**Activity:** Please show each line of the listing where "Value" is present.

☆ ☆ ☆ ☆ ☆ ☆ ☆

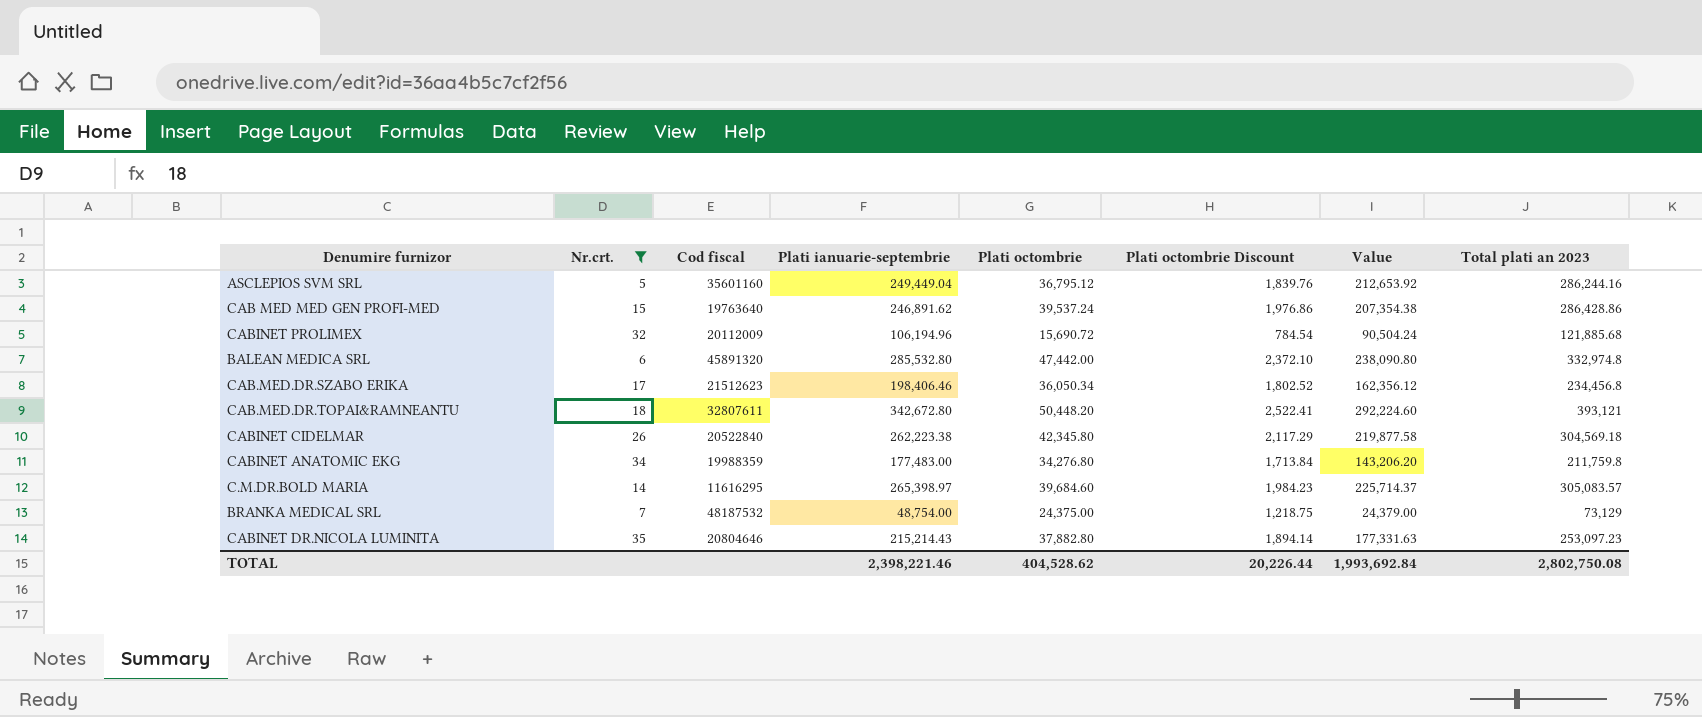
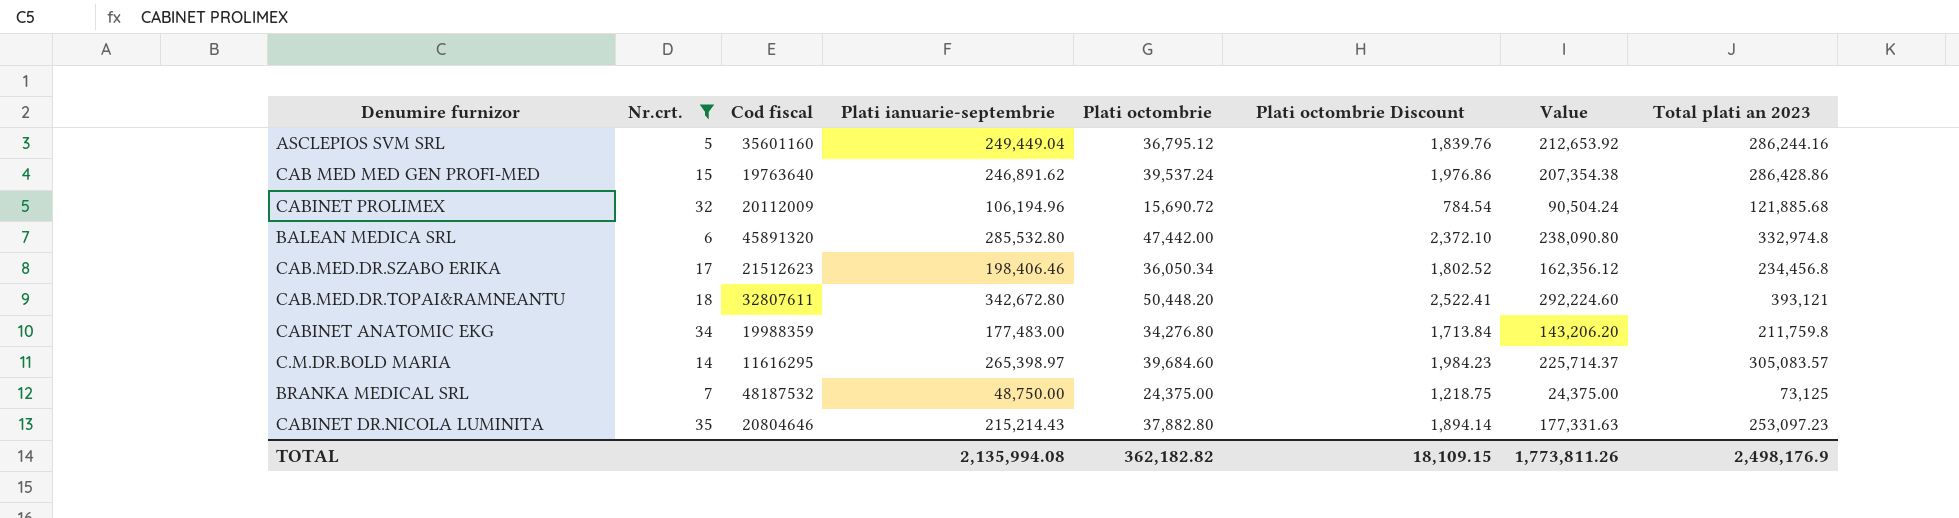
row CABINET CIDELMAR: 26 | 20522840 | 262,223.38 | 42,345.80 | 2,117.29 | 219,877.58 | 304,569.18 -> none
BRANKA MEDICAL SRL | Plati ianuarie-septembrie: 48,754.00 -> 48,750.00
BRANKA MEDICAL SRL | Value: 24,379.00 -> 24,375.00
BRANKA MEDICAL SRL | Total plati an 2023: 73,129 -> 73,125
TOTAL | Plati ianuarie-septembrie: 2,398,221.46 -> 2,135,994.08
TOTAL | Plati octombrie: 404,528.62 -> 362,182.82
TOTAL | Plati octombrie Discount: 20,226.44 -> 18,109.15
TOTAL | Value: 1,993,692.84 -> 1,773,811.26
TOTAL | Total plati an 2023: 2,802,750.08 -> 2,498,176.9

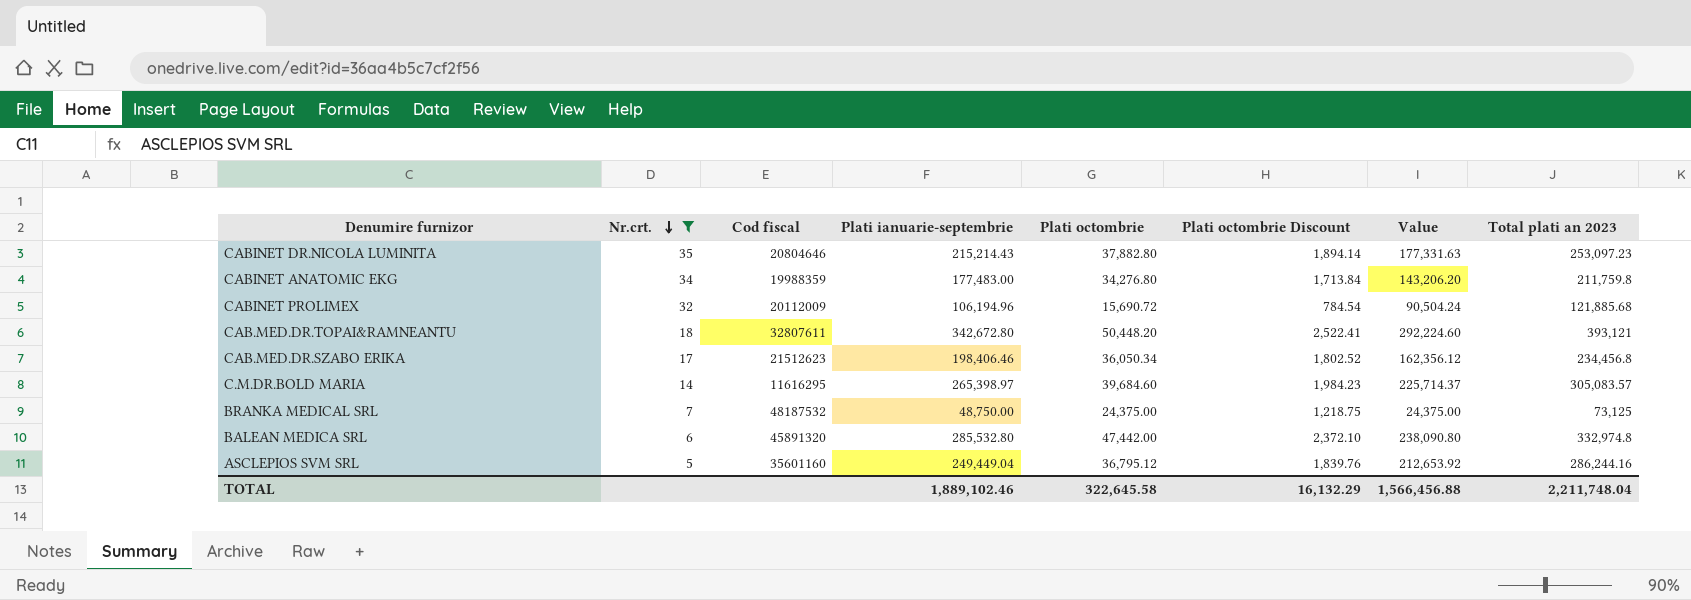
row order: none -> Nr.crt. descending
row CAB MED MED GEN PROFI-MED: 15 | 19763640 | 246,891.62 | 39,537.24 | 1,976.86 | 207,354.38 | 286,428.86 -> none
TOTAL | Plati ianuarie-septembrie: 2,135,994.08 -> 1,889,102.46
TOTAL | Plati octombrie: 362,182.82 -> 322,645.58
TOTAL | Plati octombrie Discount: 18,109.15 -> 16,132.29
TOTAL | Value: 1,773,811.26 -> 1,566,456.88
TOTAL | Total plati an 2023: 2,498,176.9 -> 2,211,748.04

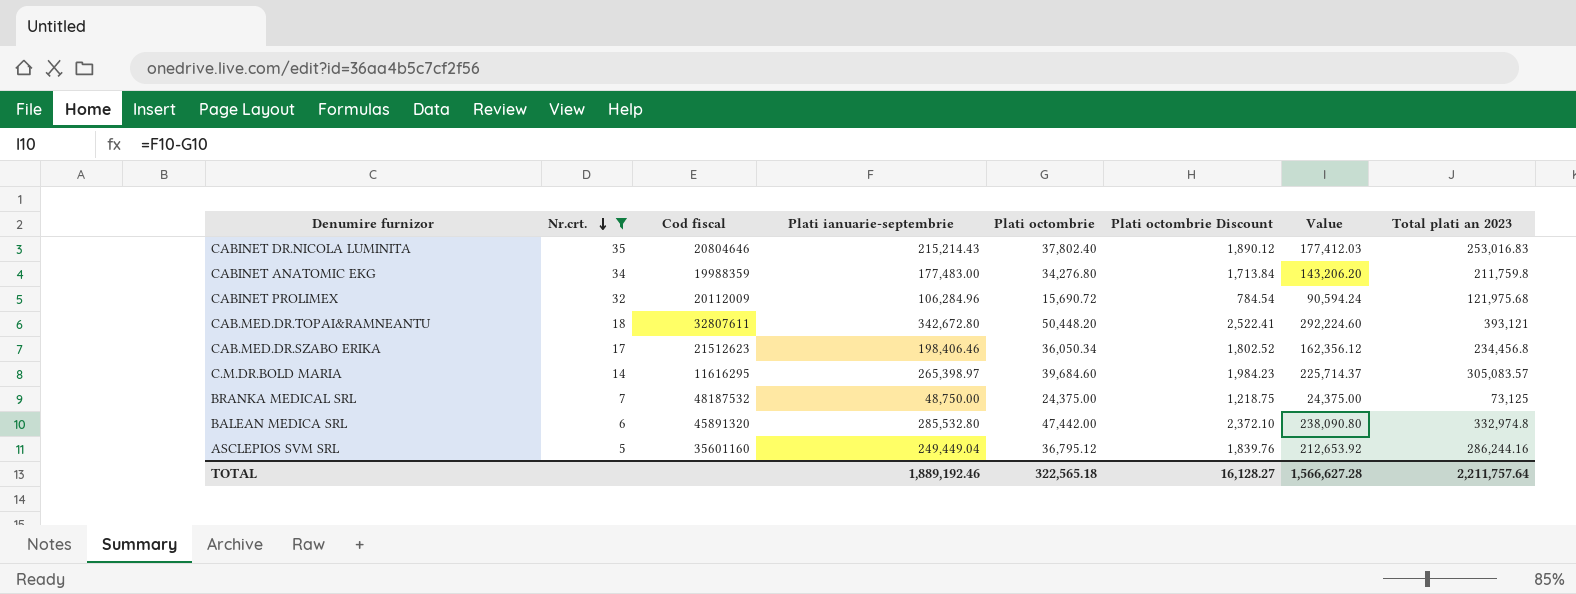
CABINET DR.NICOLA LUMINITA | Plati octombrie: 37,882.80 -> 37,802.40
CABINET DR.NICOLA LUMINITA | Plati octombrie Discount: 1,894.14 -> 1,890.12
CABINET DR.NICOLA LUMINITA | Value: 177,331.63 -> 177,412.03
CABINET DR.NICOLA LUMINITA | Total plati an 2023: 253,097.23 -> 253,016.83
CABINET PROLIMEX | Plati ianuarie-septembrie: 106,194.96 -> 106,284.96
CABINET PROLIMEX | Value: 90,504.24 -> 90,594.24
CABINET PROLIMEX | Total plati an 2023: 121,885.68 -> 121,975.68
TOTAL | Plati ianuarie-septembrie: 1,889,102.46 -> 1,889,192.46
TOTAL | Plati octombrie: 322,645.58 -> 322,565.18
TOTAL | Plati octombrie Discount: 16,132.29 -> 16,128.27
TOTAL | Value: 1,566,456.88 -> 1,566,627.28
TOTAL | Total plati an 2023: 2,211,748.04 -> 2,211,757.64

☆ ☆ ☆ ☆ ☆ ☆ ☆

**Answer to the exercise:**
BRANKA MEDICAL SRL | Value: 24,379.00 -> 24,375.00
TOTAL | Value: 1,993,692.84 -> 1,773,811.26
TOTAL | Value: 1,773,811.26 -> 1,566,456.88
CABINET DR.NICOLA LUMINITA | Value: 177,331.63 -> 177,412.03
CABINET PROLIMEX | Value: 90,504.24 -> 90,594.24
TOTAL | Value: 1,566,456.88 -> 1,566,627.28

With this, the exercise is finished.